How can I replace the ISBN with the Google Books ID in a MARC file, using Perl?

1.3k views Asked by At

I've got a file with some book data in MARC format, of which some lines are ISBNs. I'd like to replace these lines with the Google Books ID of that ISBN, if it exists. Here's the code so far, which just ends up removing the lines:

perl -pe "s#ISBN(.*)#$(wget --output-document=- --quiet --user-agent=Mozilla/5.0 \"http://books.google.com/books?jscmd=viewapi&bibkeys=\1\")#mg" < 5-${file} > 6-${file}

PS: Google are a bit fuzzy on the use of automated tools: The Books Data API recommends tools like curl / wget, but there are no instructions on how to avoid being blocked when using such tools. I'm also pretty sure I saw a clause in a ToS saying users can't send automated queries, but I can't find it again. This is discussed in their forum.

2

There are 2 answers

2
mob On BEST ANSWER

I think the OP is on the right track and could use a one-liner for this, and just needs to replace some bash-style syntax with the correct Perl syntax. I think this would work (newlines added for readability):

    perl -pe 's#ISBN(\w+)#qx(wget --output-document=- 
        --quiet --user-agent=Mozilla/5.0 
        "http://books.google.com/books\\?jscmd=viewapi\\&bibkeys=$1")#ge' \
        < 5-${file} > 6-${file}

You have to escape (edit: double escaping seems to work) the $ or & characters in the url.

1
Sinan Ünür On

The reason you end up having to lie about the user agent is because you are violating Google's TOS: Don't do that.

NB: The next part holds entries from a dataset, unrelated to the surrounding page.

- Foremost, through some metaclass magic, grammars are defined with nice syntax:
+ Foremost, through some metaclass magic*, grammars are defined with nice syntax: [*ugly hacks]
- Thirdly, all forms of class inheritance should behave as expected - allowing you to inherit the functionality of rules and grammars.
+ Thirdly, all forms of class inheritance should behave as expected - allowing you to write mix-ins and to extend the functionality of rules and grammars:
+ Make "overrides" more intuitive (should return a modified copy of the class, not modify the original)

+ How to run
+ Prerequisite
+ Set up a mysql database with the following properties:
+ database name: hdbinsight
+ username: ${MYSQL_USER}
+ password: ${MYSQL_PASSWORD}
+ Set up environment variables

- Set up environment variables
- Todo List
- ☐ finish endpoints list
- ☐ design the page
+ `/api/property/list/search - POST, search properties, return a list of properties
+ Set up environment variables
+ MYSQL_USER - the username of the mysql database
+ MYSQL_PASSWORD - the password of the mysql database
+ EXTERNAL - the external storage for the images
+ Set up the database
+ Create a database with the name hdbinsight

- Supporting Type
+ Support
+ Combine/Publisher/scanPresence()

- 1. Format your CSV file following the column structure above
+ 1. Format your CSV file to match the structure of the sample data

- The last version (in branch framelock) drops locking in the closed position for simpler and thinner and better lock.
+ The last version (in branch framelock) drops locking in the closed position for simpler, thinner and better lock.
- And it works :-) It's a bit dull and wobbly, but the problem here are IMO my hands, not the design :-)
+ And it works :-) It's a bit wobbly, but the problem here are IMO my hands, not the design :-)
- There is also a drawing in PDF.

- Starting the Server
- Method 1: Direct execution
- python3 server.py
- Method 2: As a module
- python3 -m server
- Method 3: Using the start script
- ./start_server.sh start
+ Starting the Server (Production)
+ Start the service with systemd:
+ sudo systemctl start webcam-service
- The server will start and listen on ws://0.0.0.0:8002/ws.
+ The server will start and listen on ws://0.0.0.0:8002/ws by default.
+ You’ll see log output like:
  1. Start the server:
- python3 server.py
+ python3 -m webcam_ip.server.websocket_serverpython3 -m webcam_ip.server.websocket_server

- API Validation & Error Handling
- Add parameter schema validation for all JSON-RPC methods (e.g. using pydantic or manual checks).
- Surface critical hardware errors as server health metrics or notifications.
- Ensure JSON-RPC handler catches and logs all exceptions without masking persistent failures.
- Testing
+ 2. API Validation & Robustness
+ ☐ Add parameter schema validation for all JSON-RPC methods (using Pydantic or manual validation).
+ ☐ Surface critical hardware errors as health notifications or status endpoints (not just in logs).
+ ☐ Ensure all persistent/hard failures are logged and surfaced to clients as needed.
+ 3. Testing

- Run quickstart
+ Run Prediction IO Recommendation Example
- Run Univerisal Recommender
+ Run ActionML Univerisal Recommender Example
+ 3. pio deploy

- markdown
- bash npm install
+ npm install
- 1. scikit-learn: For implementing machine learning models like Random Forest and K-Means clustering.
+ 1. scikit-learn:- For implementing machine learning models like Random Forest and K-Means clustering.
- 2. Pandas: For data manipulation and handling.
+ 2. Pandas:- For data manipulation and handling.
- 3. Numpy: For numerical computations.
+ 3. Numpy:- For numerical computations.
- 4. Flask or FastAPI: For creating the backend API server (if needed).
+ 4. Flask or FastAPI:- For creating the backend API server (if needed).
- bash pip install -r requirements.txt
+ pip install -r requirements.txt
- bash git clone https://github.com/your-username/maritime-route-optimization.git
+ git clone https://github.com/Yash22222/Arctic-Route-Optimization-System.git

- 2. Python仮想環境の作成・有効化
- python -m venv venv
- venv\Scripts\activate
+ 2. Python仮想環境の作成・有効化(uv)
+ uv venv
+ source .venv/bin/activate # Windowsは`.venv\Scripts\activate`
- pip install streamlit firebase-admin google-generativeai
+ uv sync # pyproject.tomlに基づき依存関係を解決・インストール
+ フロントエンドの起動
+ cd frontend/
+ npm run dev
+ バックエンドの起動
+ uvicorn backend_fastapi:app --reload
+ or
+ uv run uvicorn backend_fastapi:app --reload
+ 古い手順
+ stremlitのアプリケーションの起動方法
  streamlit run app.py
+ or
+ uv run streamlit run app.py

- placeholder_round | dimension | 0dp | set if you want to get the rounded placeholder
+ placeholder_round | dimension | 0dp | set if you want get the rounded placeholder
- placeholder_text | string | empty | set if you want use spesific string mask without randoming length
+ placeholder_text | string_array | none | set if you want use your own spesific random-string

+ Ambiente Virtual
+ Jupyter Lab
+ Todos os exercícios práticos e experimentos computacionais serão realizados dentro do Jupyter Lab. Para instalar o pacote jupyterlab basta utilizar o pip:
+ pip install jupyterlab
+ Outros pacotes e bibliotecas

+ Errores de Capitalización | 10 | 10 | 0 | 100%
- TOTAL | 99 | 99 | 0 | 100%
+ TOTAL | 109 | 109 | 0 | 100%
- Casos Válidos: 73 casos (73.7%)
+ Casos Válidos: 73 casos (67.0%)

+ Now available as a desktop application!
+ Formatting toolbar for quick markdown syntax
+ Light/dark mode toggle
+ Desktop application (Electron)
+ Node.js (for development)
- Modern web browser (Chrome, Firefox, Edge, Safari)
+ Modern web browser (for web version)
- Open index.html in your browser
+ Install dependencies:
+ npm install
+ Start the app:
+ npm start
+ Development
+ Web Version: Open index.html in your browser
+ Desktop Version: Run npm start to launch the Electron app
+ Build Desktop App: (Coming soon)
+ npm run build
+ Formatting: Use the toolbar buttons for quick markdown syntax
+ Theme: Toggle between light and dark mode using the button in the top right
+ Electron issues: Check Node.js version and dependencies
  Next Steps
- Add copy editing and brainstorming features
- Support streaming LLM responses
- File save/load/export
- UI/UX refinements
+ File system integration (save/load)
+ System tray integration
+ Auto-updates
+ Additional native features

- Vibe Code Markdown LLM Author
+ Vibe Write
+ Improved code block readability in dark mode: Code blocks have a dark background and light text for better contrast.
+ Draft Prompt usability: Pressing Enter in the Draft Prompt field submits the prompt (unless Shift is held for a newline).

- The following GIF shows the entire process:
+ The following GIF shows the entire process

Instead, use the Google Book Search API.

The code below is slightly hampered by my lack of familiarity with modules such as XML::Atom, Data::Feed, WWW::OpenSearch. However, it should provide a good starting point.

#!/usr/bin/perl

use strict;
use warnings;

use Business::ISBN qw( valid_isbn_checksum );
use LWP::Simple;
use XML::Simple;

while ( <> ) {
    s/ISBN:([0-9]+)/'Google Books ID:' . get_google_id_for_isbn($1)/ge;
    print;
}

use Carp;

sub make_google_books_query {
    sprintf 'http://books.google.com/books/feeds/volumes?q=isbn:%s', $_[0];
}

sub get_google_id_for_isbn {
    my ($isbn) = @_;

    my $google_id = eval {
        defined(valid_isbn_checksum $isbn)
            or croak "Invalid ISBN: $isbn";

        my $query = make_google_books_query($isbn);
        my $xml = get $query;

        defined($xml)
            or croak "No response to <$query>";

        my $data = XMLin($xml, ForceArray => 1);
        my @ids = @{ $data->{entry}[0]{'dc:identifier'} };

        unless ("ISBN:$isbn" eq $ids[1]
                or "ISBN:$isbn" eq $ids[2] ) {
            croak "Invalid search results: '@ids'";
        }

        $ids[0];
    };

    defined($google_id) ? $google_id : '';
}

Given a text file t.txt containing:

ISBN:0060930314
ISBN:9780596520106

it outputs:

Google Books ID:ioXFqlzsmK8C
Google Books ID:lNVHi3TunxsC